Bodily being does not mean that the soul is burdened by a hulk we call the body. . . . We do not "have" a body; rather, we "are" bodily.

—Martin Heidegger, Nietzsche (qtd. in Levin 124)

Our own body is in the world as the heart is in the organism: it keeps the visible spectacle constantly alive, it breathes life into it and sustains it inwardly, and with it forms a system.

—Maurice Merleau-Ponty, Phenomenology of Perception (203)

What does the recent explosion of work on the body have to offer narrative theory? And what does narrative theory have to offer work on the body? These two questions frame the following essay. Such questions presume that the intersection of the two areas of inquiry has not been mapped out, and indeed, this is the case. As Daniel Punday has recently observed, "Despite its signal importance to so many schools of contemporary criticism, the human body has largely failed to garner a significant place in narratology" (227). On the other hand, though much work on the body addresses the body's representation in written discourse, very little if any of it operates from a specifically narratological frame of reference. Nowhere is this theoretical gap more pronounced than in theories of character formation, which throughout the twentieth century have focused on action, interiority, and consciousness.

Narratology's neglect of the body when analyzing character can in part be traced to Gotthold Ephraim Lessing's influential Laocoön (1766).
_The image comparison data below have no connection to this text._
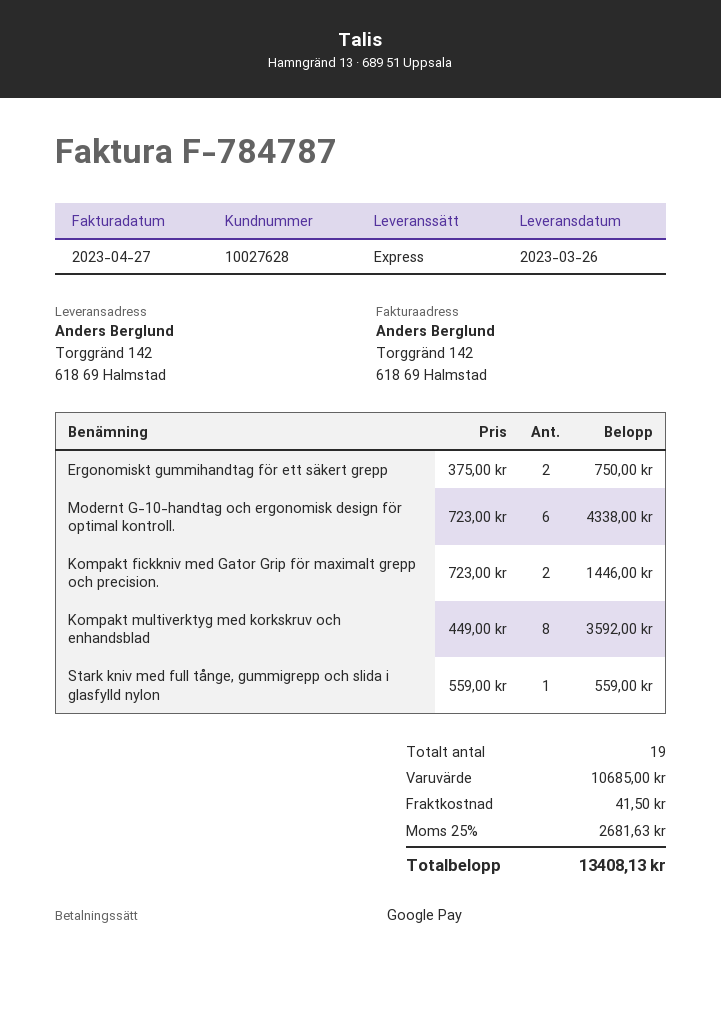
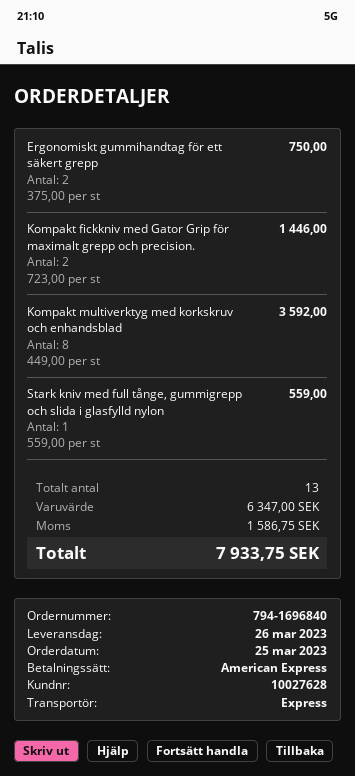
payment method: Google Pay -> American Express
Modernt G-10-handtag och ergonomisk design för optimal kontroll.: 6 x 723.00 = 4338.00 -> none
total quantity: 19 -> 13
subtotal: 10685.00 -> 6347.00
shipping: 41.50 -> none
tax: 2681.63 -> 1586.75
total: 13408.13 -> 7933.75

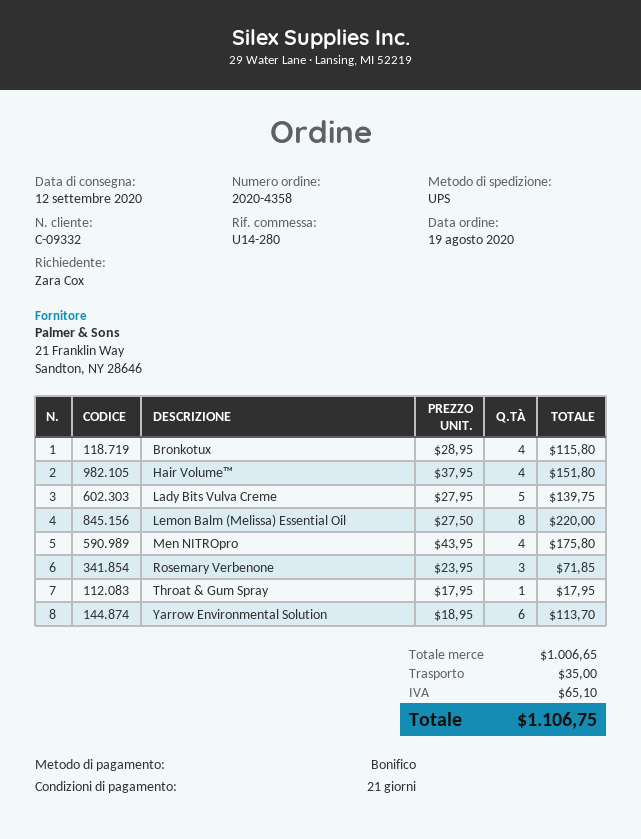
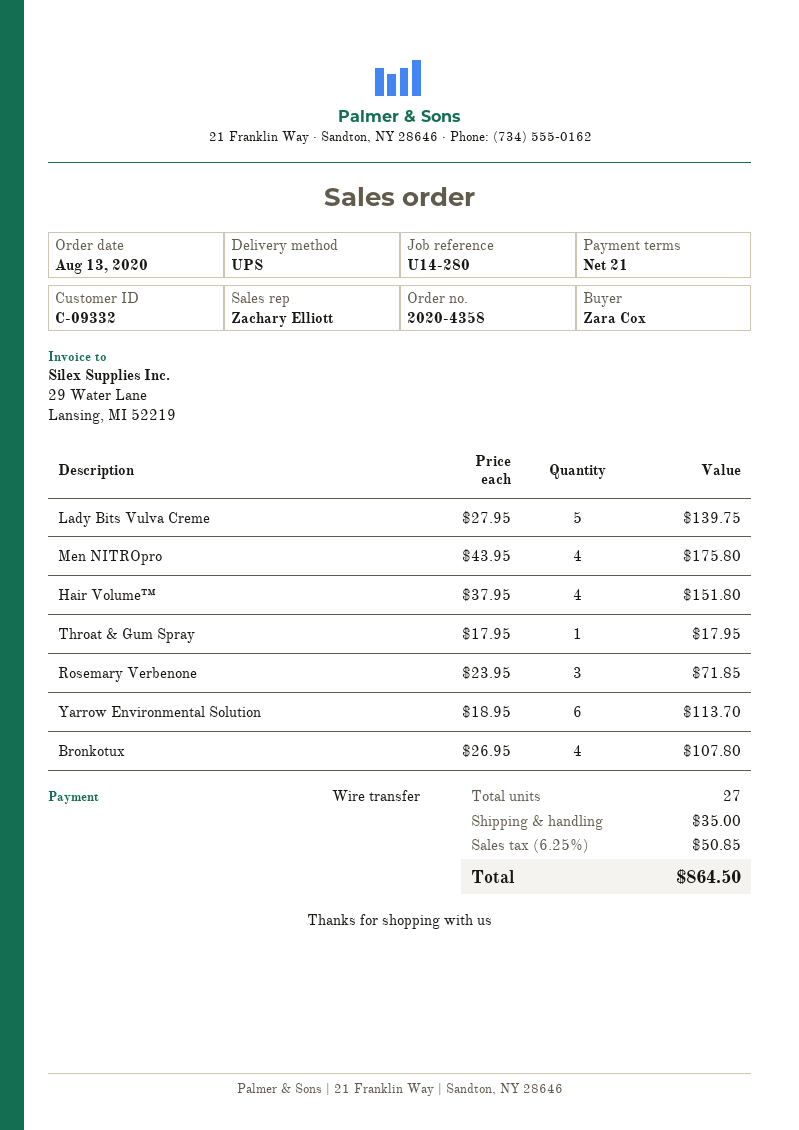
order date: 2020-08-19 -> 2020-08-13
Bronkotux: 4 x 28.95 = 115.80 -> 4 x 26.95 = 107.80
Lemon Balm (Melissa) Essential Oil: 8 x 27.50 = 220.00 -> none
tax: 65.10 -> 50.85
total: 1106.75 -> 864.50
Lessing's famous dictum "[S]uccession of time is the province of the poet just as space is that of the painter" inaugurated a distinction between the two media that has been taken as axiomatic in twentieth-century narrative theory (91). What has been equally influential, [End Page 195] though rarely noted, is Lessing's relegation of the body to the representational space of painting and description. Lessing asserts a homology between poetry/painting and narration/description, and within poetry, Lessing makes a distinction between the explicit body displayed through description and the implicit body suggested through the action of a hero. Early in Laocoön, Lessing states as "unquestionable" the following proposition: "[S]ince the whole infinite realm of perfection lies open to [the poet's] description, this external form [physical appearance], beneath which perfection becomes beauty, can at best be only one of the least significant means by which he is able to awaken our interest in his characters. Often he ignores it entirely, being convinced that once his hero has won our favor his other qualities will either occupy us to such a point that we do not think of his physical form or, if we do think of it, we will be so captivated that we give him of our own accord if not a beautiful form, at least an ordinary one" (23 my emphasis). Lessing devalues the "physical form" of the hero as a means to appeal to the reader's sympathy. True beauty is something spiritual "beneath" the physical exterior, and to convey this spiritual beauty, the writer "often . . . ignores [the hero's body] entirely" and relies on the hero's "other qualities" to "[win] our favor." For Lessing, the hero's body doesn't matter very much in the larger scheme of things, since "the whole infinite realm of perfection lies open" to the poet's pen.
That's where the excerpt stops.